• [Exercise aim]: Select the lines of the records containing the word "flex" and list them.

^^^^

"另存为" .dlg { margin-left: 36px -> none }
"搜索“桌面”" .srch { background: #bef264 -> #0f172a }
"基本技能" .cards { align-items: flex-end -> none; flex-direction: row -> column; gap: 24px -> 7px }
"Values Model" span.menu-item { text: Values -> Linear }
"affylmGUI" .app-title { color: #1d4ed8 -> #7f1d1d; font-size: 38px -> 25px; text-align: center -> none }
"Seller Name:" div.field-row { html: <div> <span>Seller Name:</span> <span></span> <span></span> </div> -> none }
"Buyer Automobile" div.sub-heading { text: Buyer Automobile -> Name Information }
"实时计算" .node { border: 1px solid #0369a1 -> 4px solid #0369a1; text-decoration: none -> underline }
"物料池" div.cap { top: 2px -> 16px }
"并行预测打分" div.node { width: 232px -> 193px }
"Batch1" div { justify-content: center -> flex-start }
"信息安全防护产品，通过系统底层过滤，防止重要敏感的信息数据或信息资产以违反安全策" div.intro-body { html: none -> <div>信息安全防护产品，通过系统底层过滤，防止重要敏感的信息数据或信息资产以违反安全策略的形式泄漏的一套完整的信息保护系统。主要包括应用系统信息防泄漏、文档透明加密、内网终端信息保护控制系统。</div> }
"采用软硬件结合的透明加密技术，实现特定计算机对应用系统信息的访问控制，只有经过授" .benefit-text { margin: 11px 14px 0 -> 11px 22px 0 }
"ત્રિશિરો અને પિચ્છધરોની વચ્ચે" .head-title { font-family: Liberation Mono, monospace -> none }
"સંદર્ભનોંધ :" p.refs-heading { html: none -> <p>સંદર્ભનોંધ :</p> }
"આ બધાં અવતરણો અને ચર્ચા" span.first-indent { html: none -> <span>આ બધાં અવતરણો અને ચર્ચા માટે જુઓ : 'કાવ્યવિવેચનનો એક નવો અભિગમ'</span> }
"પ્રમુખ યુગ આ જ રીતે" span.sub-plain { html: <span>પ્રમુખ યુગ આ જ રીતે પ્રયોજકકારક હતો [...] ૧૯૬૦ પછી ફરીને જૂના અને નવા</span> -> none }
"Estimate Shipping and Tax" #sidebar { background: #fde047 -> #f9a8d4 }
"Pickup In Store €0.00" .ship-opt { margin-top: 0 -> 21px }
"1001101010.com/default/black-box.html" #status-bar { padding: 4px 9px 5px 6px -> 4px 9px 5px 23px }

^^^^

• [Reply]:
"基本技能" .cards { align-items: flex-end -> none; flex-direction: row -> column; gap: 24px -> 7px }
"Batch1" div { justify-content: center -> flex-start }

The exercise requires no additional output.